- About this task -
Except for the pictures, reproduce the records word for word.

Data excerpts
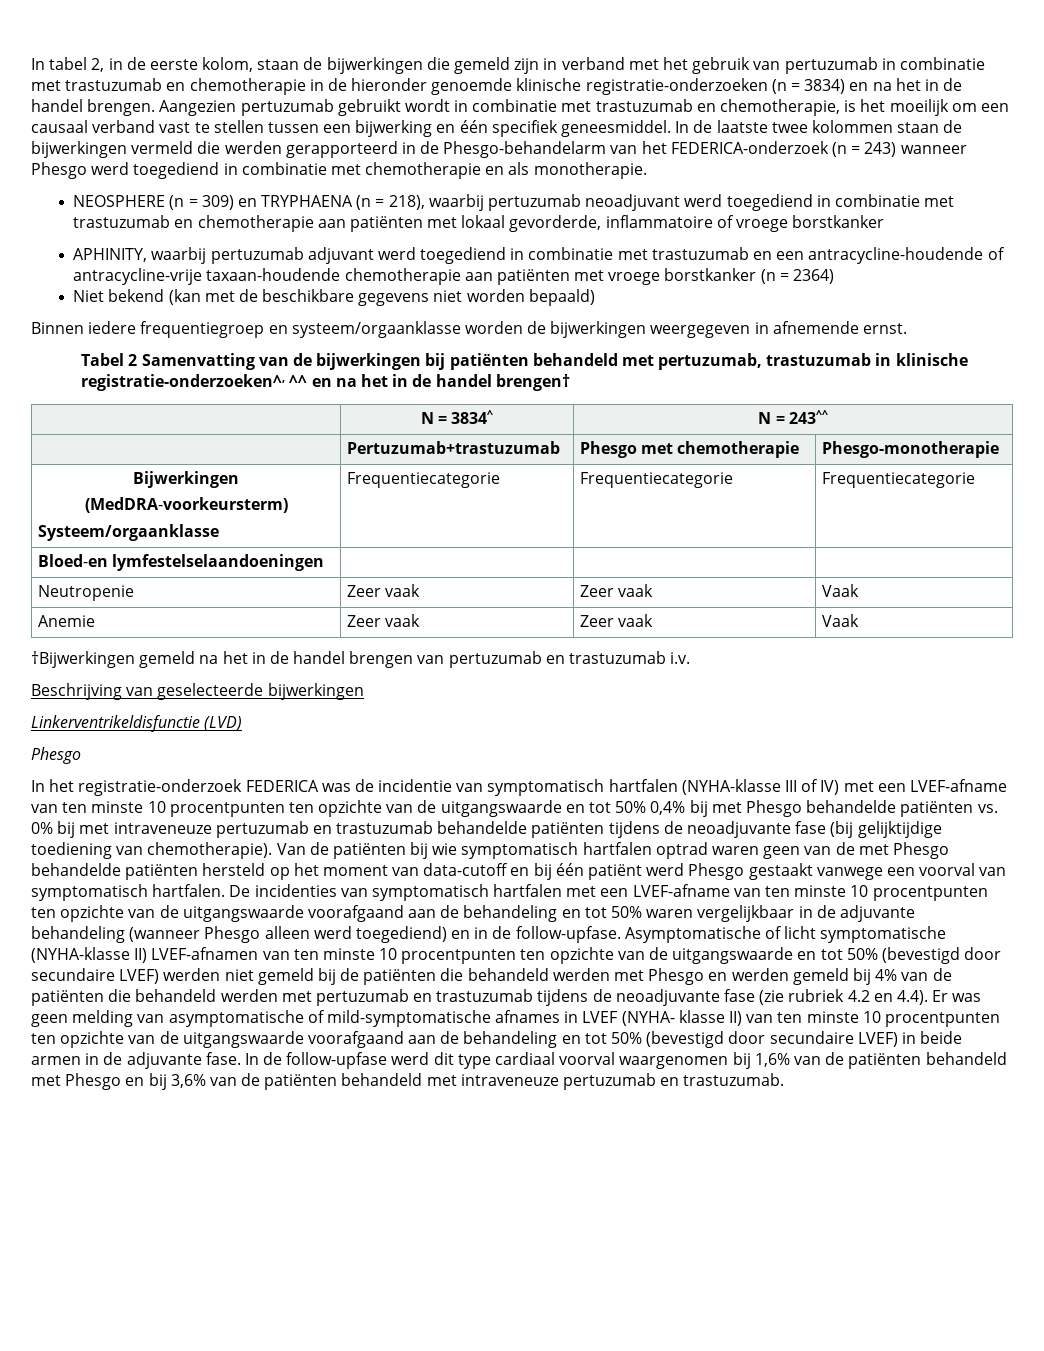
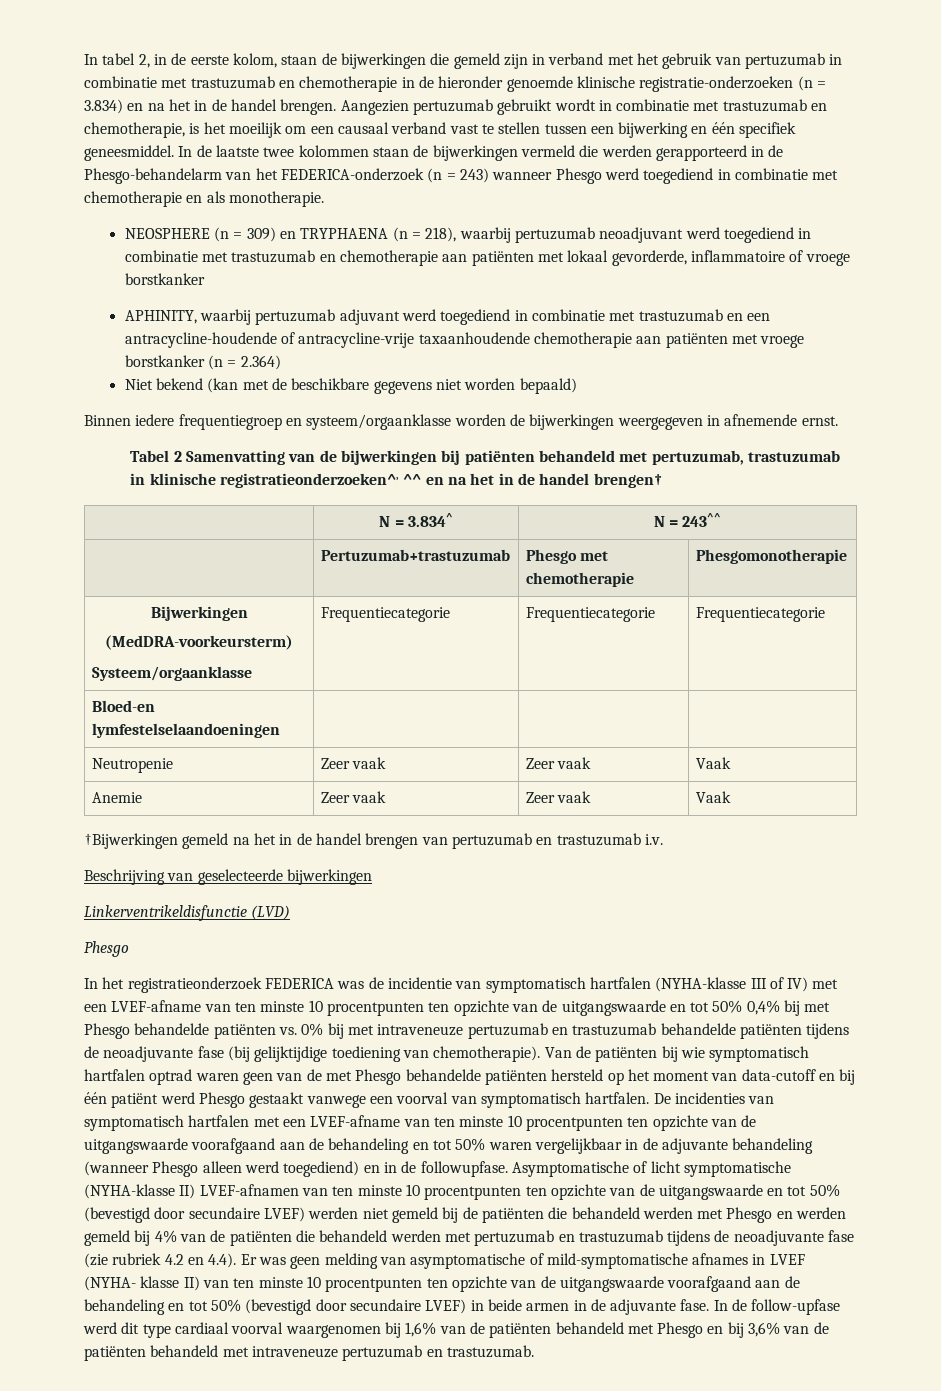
- In tabel 2, in de eerste kolom, staan de bijwerkingen die gemeld zijn in verband met het gebruik van pertuzumab in combinatie met trastuzumab en chemotherapie in de hieronder genoemde klinische registratie-onderzoeken (n = 3834) en na het in de handel brengen.
+ In tabel 2, in de eerste kolom, staan de bijwerkingen die gemeld zijn in verband met het gebruik van pertuzumab in combinatie met trastuzumab en chemotherapie in de hieronder genoemde klinische registratie-onderzoeken (n = 3.834) en na het in de handel brengen.
- APHINITY, waarbij pertuzumab adjuvant werd toegediend in combinatie met trastuzumab en een antracycline-houdende of antracycline-vrije taxaan-houdende chemotherapie aan patiënten met vroege borstkanker (n = 2364)
+ APHINITY, waarbij pertuzumab adjuvant werd toegediend in combinatie met trastuzumab en een antracycline-houdende of antracycline-vrije taxaanhoudende chemotherapie aan patiënten met vroege borstkanker (n = 2.364)
- Tabel 2 Samenvatting van de bijwerkingen bij patiënten behandeld met pertuzumab, trastuzumab in klinische registratie-onderzoeken^, ^^ en na het in de handel brengen†
+ Tabel 2 Samenvatting van de bijwerkingen bij patiënten behandeld met pertuzumab, trastuzumab in klinische registratieonderzoeken^, ^^ en na het in de handel brengen†
- | N = 3834^ | N = 243^^
+ | N = 3.834^ | N = 243^^
- | Pertuzumab+trastuzumab | Phesgo met chemotherapie | Phesgo-monotherapie
+ | Pertuzumab+trastuzumab | Phesgo met chemotherapie | Phesgomonotherapie
- In het registratie-onderzoek FEDERICA was de incidentie van symptomatisch hartfalen (NYHA-klasse III of IV) met een LVEF-afname van ten minste 10 procentpunten ten opzichte van de uitgangswaarde en tot 50% 0,4% bij met Phesgo behandelde patiënten vs. 0% bij met intraveneuze pertuzumab en trastuzumab behandelde patiënten tijdens de neoadjuvante fase (bij gelijktijdige toediening van chemotherapie).
+ In het registratieonderzoek FEDERICA was de incidentie van symptomatisch hartfalen (NYHA-klasse III of IV) met een LVEF-afname van ten minste 10 procentpunten ten opzichte van de uitgangswaarde en tot 50% 0,4% bij met Phesgo behandelde patiënten vs. 0% bij met intraveneuze pertuzumab en trastuzumab behandelde patiënten tijdens de neoadjuvante fase (bij gelijktijdige toediening van chemotherapie).
- De incidenties van symptomatisch hartfalen met een LVEF-afname van ten minste 10 procentpunten ten opzichte van de uitgangswaarde voorafgaand aan de behandeling en tot 50% waren vergelijkbaar in de adjuvante behandeling (wanneer Phesgo alleen werd toegediend) en in de follow-upfase.
+ De incidenties van symptomatisch hartfalen met een LVEF-afname van ten minste 10 procentpunten ten opzichte van de uitgangswaarde voorafgaand aan de behandeling en tot 50% waren vergelijkbaar in de adjuvante behandeling (wanneer Phesgo alleen werd toegediend) en in de followupfase.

- Written reply -
- In tabel 2, in de eerste kolom, staan de bijwerkingen die gemeld zijn in verband met het gebruik van pertuzumab in combinatie met trastuzumab en chemotherapie in de hieronder genoemde klinische registratie-onderzoeken (n = 3834) en na het in de handel brengen.
+ In tabel 2, in de eerste kolom, staan de bijwerkingen die gemeld zijn in verband met het gebruik van pertuzumab in combinatie met trastuzumab en chemotherapie in de hieronder genoemde klinische registratie-onderzoeken (n = 3.834) en na het in de handel brengen.
- APHINITY, waarbij pertuzumab adjuvant werd toegediend in combinatie met trastuzumab en een antracycline-houdende of antracycline-vrije taxaan-houdende chemotherapie aan patiënten met vroege borstkanker (n = 2364)
+ APHINITY, waarbij pertuzumab adjuvant werd toegediend in combinatie met trastuzumab en een antracycline-houdende of antracycline-vrije taxaanhoudende chemotherapie aan patiënten met vroege borstkanker (n = 2.364)
- Tabel 2 Samenvatting van de bijwerkingen bij patiënten behandeld met pertuzumab, trastuzumab in klinische registratie-onderzoeken^, ^^ en na het in de handel brengen†
+ Tabel 2 Samenvatting van de bijwerkingen bij patiënten behandeld met pertuzumab, trastuzumab in klinische registratieonderzoeken^, ^^ en na het in de handel brengen†
- | N = 3834^ | N = 243^^
+ | N = 3.834^ | N = 243^^
- | Pertuzumab+trastuzumab | Phesgo met chemotherapie | Phesgo-monotherapie
+ | Pertuzumab+trastuzumab | Phesgo met chemotherapie | Phesgomonotherapie
- In het registratie-onderzoek FEDERICA was de incidentie van symptomatisch hartfalen (NYHA-klasse III of IV) met een LVEF-afname van ten minste 10 procentpunten ten opzichte van de uitgangswaarde en tot 50% 0,4% bij met Phesgo behandelde patiënten vs. 0% bij met intraveneuze pertuzumab en trastuzumab behandelde patiënten tijdens de neoadjuvante fase (bij gelijktijdige toediening van chemotherapie).
+ In het registratieonderzoek FEDERICA was de incidentie van symptomatisch hartfalen (NYHA-klasse III of IV) met een LVEF-afname van ten minste 10 procentpunten ten opzichte van de uitgangswaarde en tot 50% 0,4% bij met Phesgo behandelde patiënten vs. 0% bij met intraveneuze pertuzumab en trastuzumab behandelde patiënten tijdens de neoadjuvante fase (bij gelijktijdige toediening van chemotherapie).
- De incidenties van symptomatisch hartfalen met een LVEF-afname van ten minste 10 procentpunten ten opzichte van de uitgangswaarde voorafgaand aan de behandeling en tot 50% waren vergelijkbaar in de adjuvante behandeling (wanneer Phesgo alleen werd toegediend) en in de follow-upfase.
+ De incidenties van symptomatisch hartfalen met een LVEF-afname van ten minste 10 procentpunten ten opzichte van de uitgangswaarde voorafgaand aan de behandeling en tot 50% waren vergelijkbaar in de adjuvante behandeling (wanneer Phesgo alleen werd toegediend) en in de followupfase.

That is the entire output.